Haddad pediu que Stedile esclarecesse alguns pontos da luta travada pelo MST ao longo da sua trajetória. Para o economista, a primeira etapa da história do movimento, de 1979 até 1995 contou com uma luta mais programática baseada na herança histórica tanto brasileira, das ligas camponesas, quanto zapatista, de Emiliano Zapata, que defendeu por toda a América Latina o lema: “terra para quem nela trabalha”.
“Aqui, a CPT difundiu esse lema. Logo, qual era o simplismo? Se eu tiver terra, vou progredir, criar minha família, entre outros. Nós em 15 anos conquistando terra – e um dos período em que mais ocorreu isso foi no governo Sarney – nós nos demos conta de que só terra não tira as pessoas da pobreza. Então, serviram os ensinamentos do Celso Furtado: tem que combinar com a agroindústria. Você só vai agregar valor ao trabalho se passar por um processo de agroindústria. Se você vender o leite in natura para a Nestlé quem vai ganhar é a Nestlé. Se os parentes continuarem a vender só ovo in natura quem vai ganhar é a cantina. A única forma do camponês ter acesso a esse valor agregado é se ele participar do processo de agroindústria e a única maneira do camponês organizar uma agroindústria é na forma cooperativa”, explicou.

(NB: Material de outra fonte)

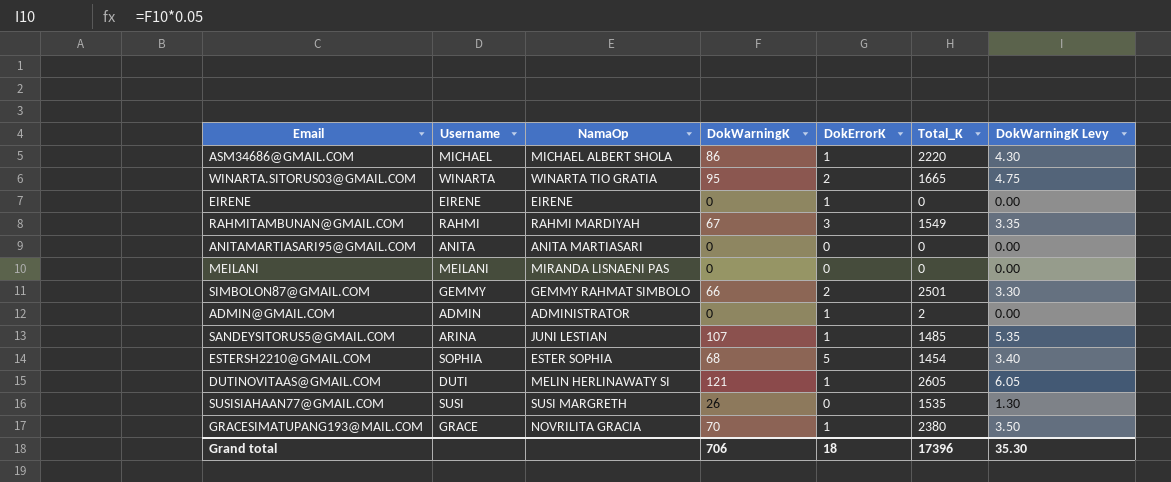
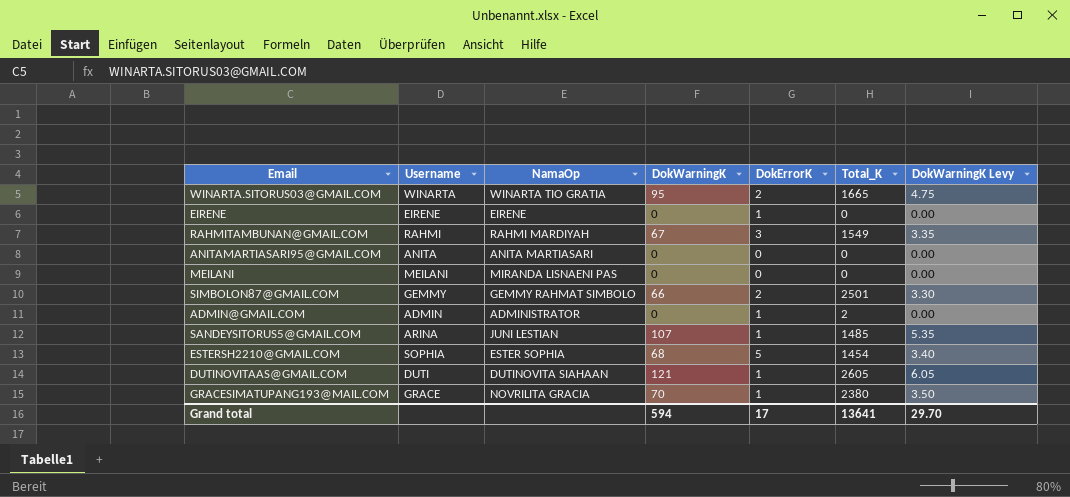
row ASM34686@GMAIL.COM: MICHAEL | MICHAEL ALBERT SHOLA | 86 | 1 | 2220 | 4.30 -> none
row SUSISIAHAAN77@GMAIL.COM: SUSI | SUSI MARGRETH | 26 | 0 | 1535 | 1.30 -> none
DUTINOVITAAS@GMAIL.COM | NamaOp: MELIN HERLINAWATY SI -> DUTINOVITA SIAHAAN
Grand total | DokWarningK: 706 -> 594
Grand total | DokErrorK: 18 -> 17
Grand total | Total_K: 17396 -> 13641
Grand total | DokWarningK Levy: 35.30 -> 29.70

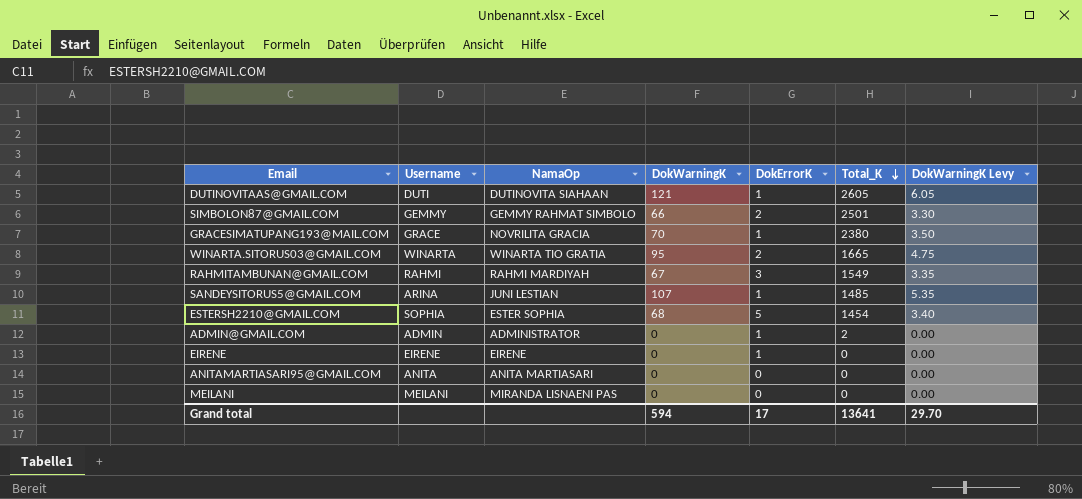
row order: none -> Total_K descending

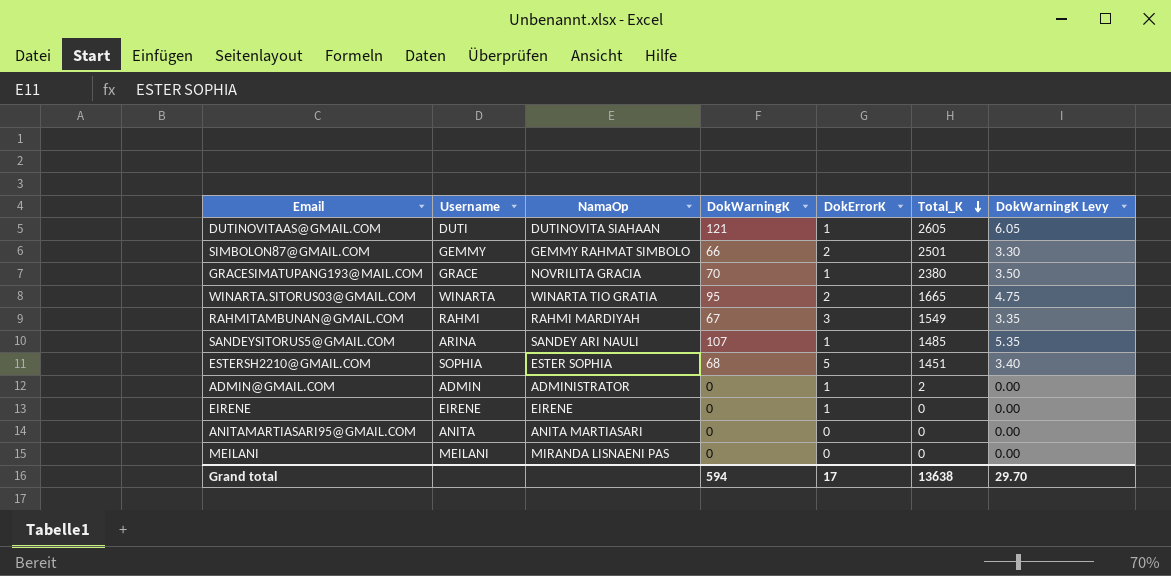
SANDEYSITORUS5@GMAIL.COM | NamaOp: JUNI LESTIAN -> SANDEY ARI NAULI
ESTERSH2210@GMAIL.COM | Total_K: 1454 -> 1451
Grand total | Total_K: 13641 -> 13638

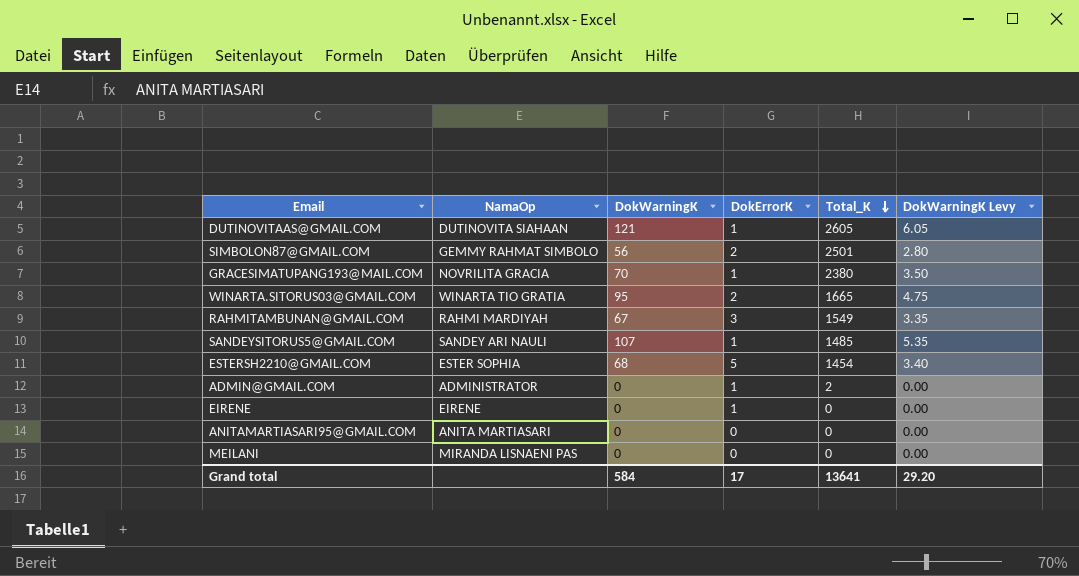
column Username | position: 2 -> none
SIMBOLON87@GMAIL.COM | DokWarningK: 66 -> 56
SIMBOLON87@GMAIL.COM | DokWarningK Levy: 3.30 -> 2.80
ESTERSH2210@GMAIL.COM | Total_K: 1451 -> 1454
Grand total | DokWarningK: 594 -> 584
Grand total | Total_K: 13638 -> 13641
Grand total | DokWarningK Levy: 29.70 -> 29.20

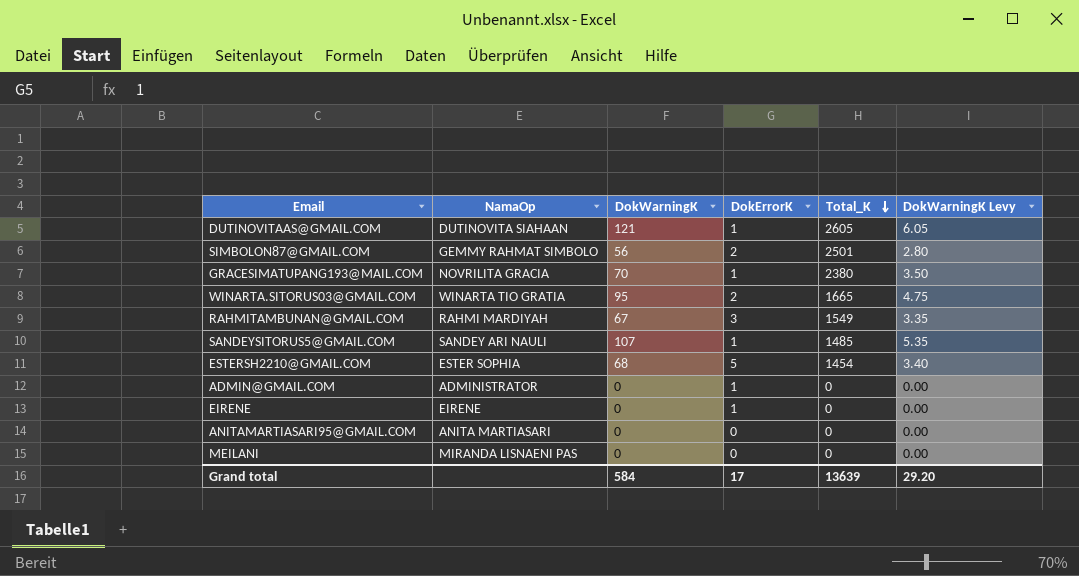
ADMIN@GMAIL.COM | Total_K: 2 -> 0
Grand total | Total_K: 13641 -> 13639

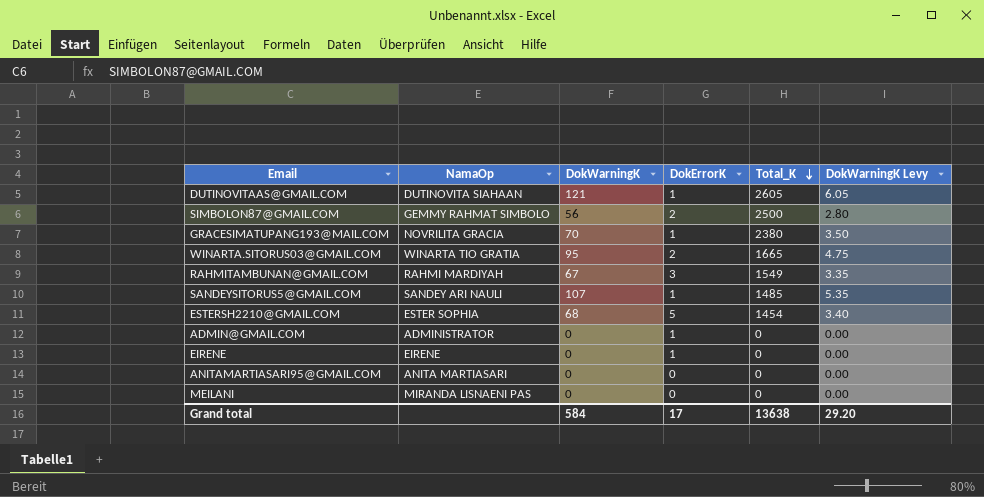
SIMBOLON87@GMAIL.COM | Total_K: 2501 -> 2500
Grand total | Total_K: 13639 -> 13638

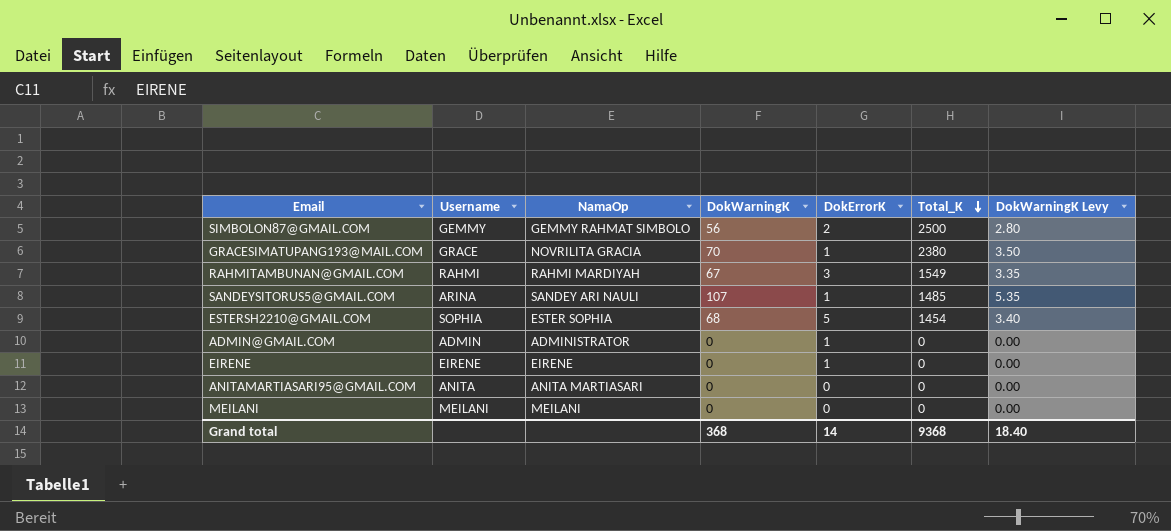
column Username | position: none -> 2
row DUTINOVITAAS@GMAIL.COM: DUTINOVITA SIAHAAN | 121 | 1 | 2605 | 6.05 -> none
row WINARTA.SITORUS03@GMAIL.COM: WINARTA TIO GRATIA | 95 | 2 | 1665 | 4.75 -> none
MEILANI | NamaOp: MIRANDA LISNAENI PAS -> MEILANI
Grand total | DokWarningK: 584 -> 368
Grand total | DokErrorK: 17 -> 14
Grand total | Total_K: 13638 -> 9368
Grand total | DokWarningK Levy: 29.20 -> 18.40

Com a agroindústria o movimento percebeu também que essa também era a única forma de garantir o emprego e a permanência do jovem no campo, porque sem oportunidades, esse jovem migra para a cidade. “Se temos uma cooperativa de leite o cara pode ser veterinário, agrônomo, bioquímico, motorista de caminhão e isso agrega valor. Passamos 10 anos trabalhando com agroindústria. Quem nos ajudou: Carlos Lessa, como diretor social do BNDES. Nessa época ele criou um crédito destinado a assentados da reforma agrária, porque até então não existia”, afirma.
O surgimento da agroecologia
Nos últimos 10 anos do Movimento Sem Terra (MST), Stedile conta que se percebeu mais um ponto: a garantia da produtividade com qualidade. Foi então que surgiu a agroecologia.
“Passamos a adotar a agroecologia como matriz tecnológica, porque ela é mais do que isso, ela é uma nova relação do sujeito com a natureza. Você produz em harmonia com a natureza e, logo, isso é contraponto ao agronegócio”, afirma.
O economista aponta que o tripé: crédito, terra e educação é a base do fortalecimento da reforma agrária e para isso foi necessário investimento em educação e em agrônomos que entendessem os benefícios da produção agroecológica.
“Isso foi construído na prática e no último congresso de 2014 do MST, onde consolidamos essa declaração teórica, que chamamos de Programa da Reforma Agrária Popular, porque a reforma agrária não é mais camponesa, ela interessa a todos os brasileiros. Onde está o interesse do povo? Na comida saudável, na proteção das florestas e mananciais. Quem vai proteger as águas se não é o camponês?”, questionou.
Outro ponto abordado por ele foi a necessidade de investimentos em cursos que trabalham na forma de alternância. Ou seja, três dias de aula e depois o aluno retorna para a sua comunidade de origem.
Haddad falou de algumas obras desempenhadas em seu mandato como prefeito, como foi o caso de adotar a obrigatoriedade de 30% dos produtos da merenda escolar serem de origem da agricultura familiar, no âmbito do Programa Nacional de Alimentação Escolar (Pnae).
“Falavam que não tinha disponibilidade, mas saímos de um índice de 2% e deixei o governo com 26%. Ficamos abaixo, mas com a certeza de que o programa foi fundamental”, afirma.
Fernando Haddad também citou a Universidade Federal da Fronteira Sul, que abrange três estados produtores de alimento: Rio Grande do Sul; Santa Catarina; e Paraná com cursos destinados à produção de alimentos.
Complementando o que Haddad citou, Stédile contou o caso de uma escola do Piauí que comprava biscoitos industrializados em São Paulo, depois do programa de alimentação saudável as crianças passaram a comer frutas e tapioca.
O economista também fez críticas ao Programa Nacional de Fortalecimento da Agricultura Familiar (Pronaf) dizendo que o crédito é necessário, mas não se trata de um programa social. “Ele serve para camponês que já está integrado com a indústria. Quem gosta do Pronaf é a indústria, inclusive, ele serve para financiar o capital de giro da empresa, da multinacional”, disse.